## Data shown
===

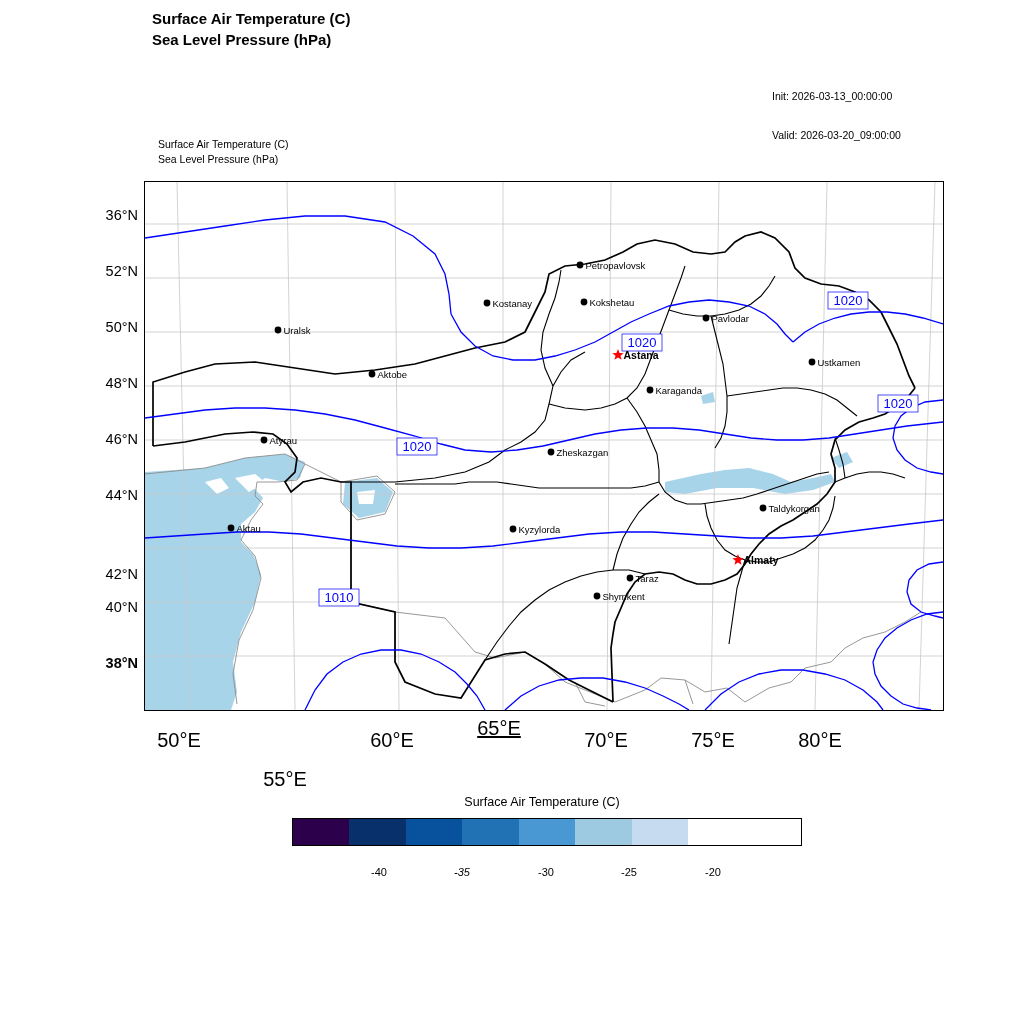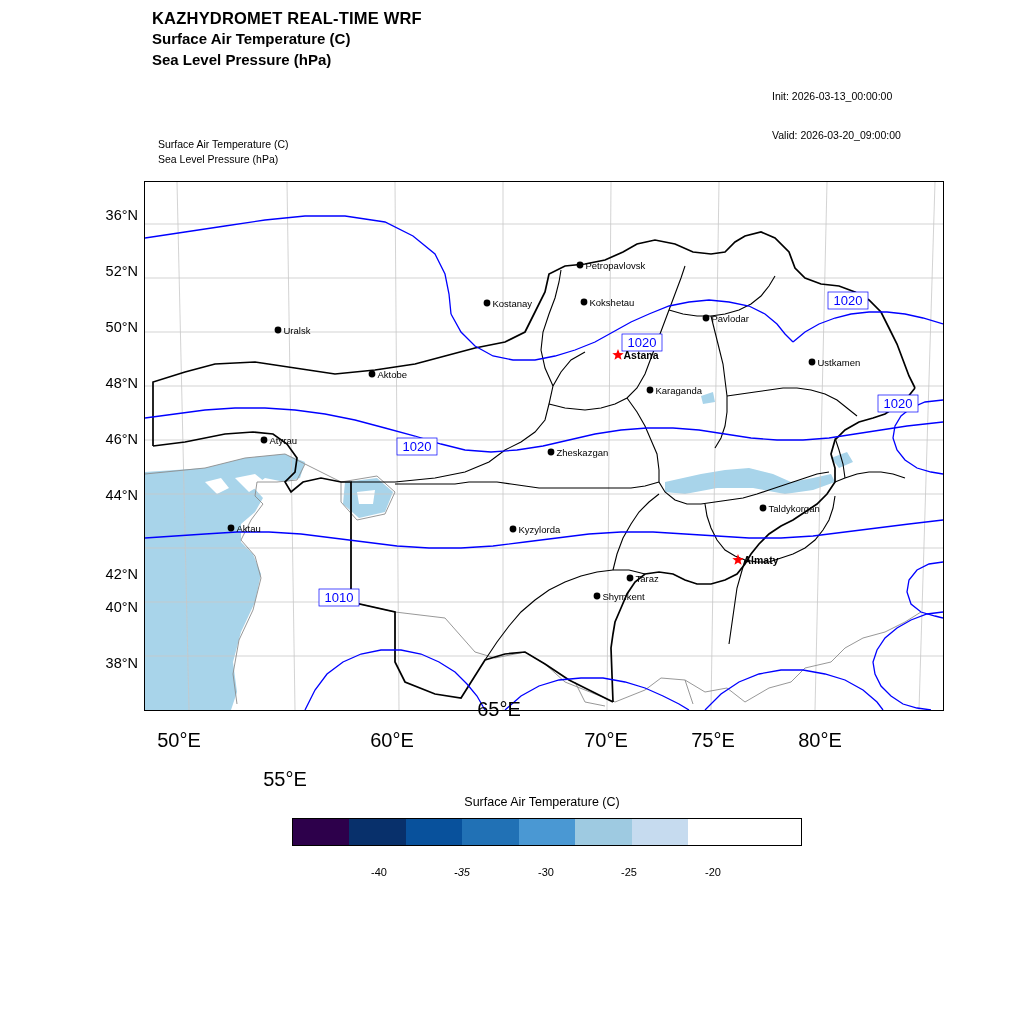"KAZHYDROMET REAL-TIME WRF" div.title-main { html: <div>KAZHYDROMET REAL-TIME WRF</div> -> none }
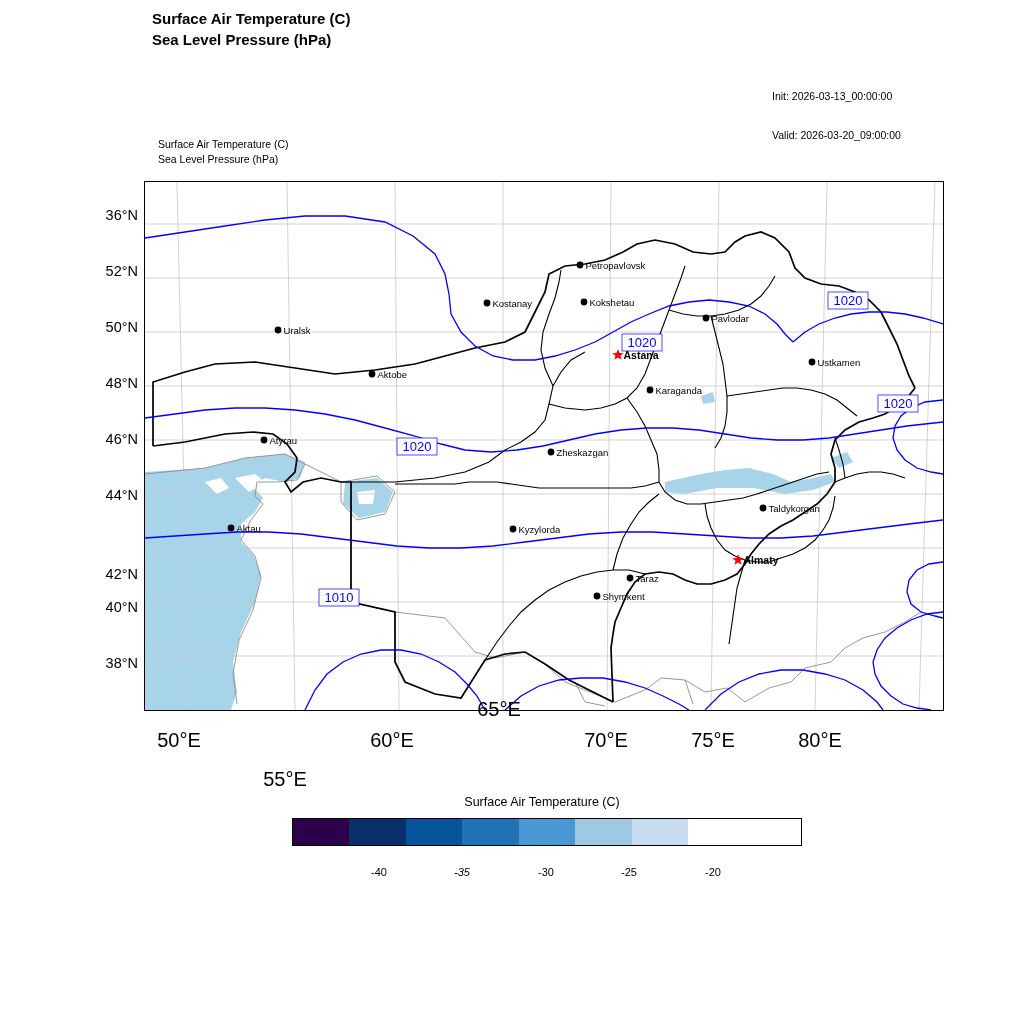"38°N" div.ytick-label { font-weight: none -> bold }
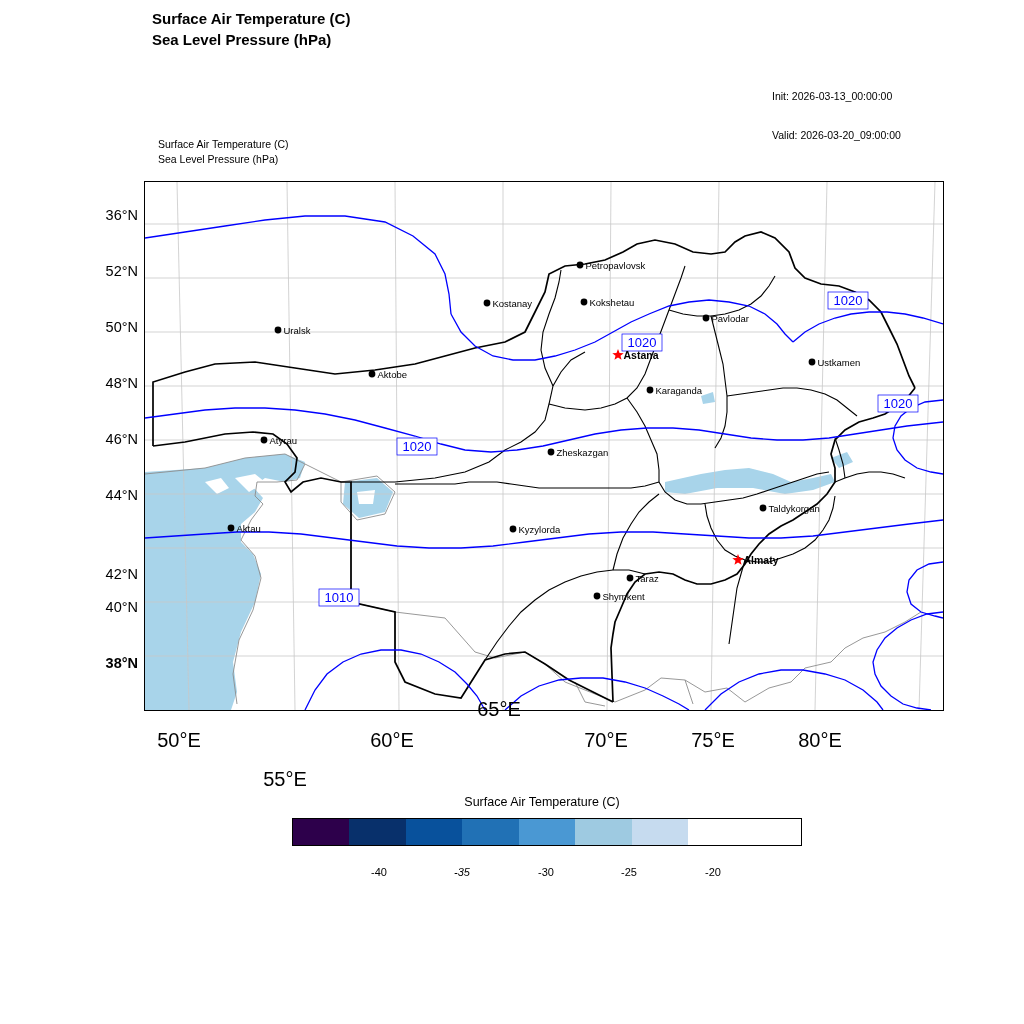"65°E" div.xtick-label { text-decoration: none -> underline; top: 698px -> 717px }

===

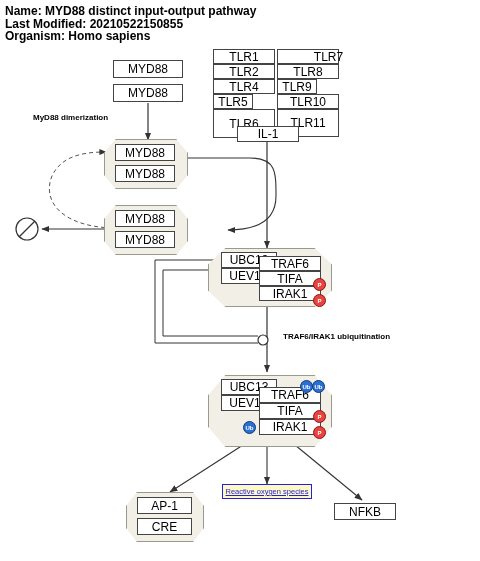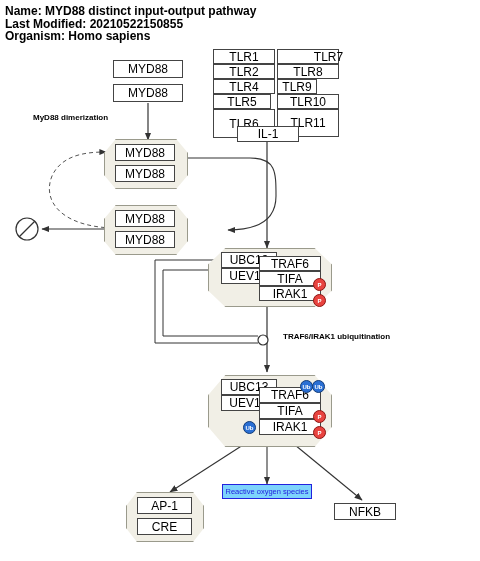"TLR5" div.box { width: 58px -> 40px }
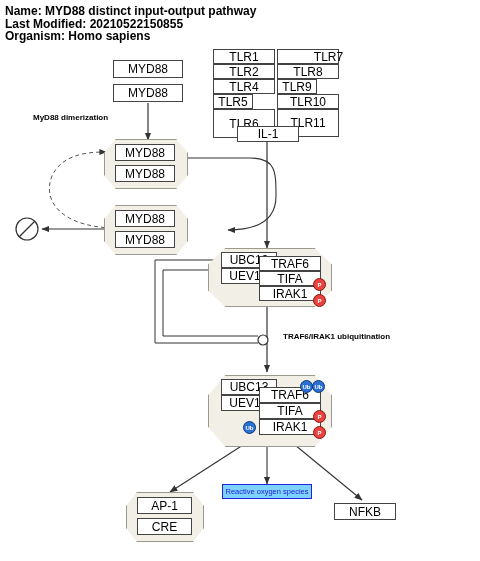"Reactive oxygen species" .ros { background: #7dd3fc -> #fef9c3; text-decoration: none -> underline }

===

## What you have to do
Starting with the line above that holds "html: <div>KAZHYDROMET REAL-TIME", restate each line word for word up to and including the line that holds "none -> underline;". Drop the pictures.

## Result of this exercise
"KAZHYDROMET REAL-TIME WRF" div.title-main { html: <div>KAZHYDROMET REAL-TIME WRF</div> -> none }
"38°N" div.ytick-label { font-weight: none -> bold }
"65°E" div.xtick-label { text-decoration: none -> underline; top: 698px -> 717px }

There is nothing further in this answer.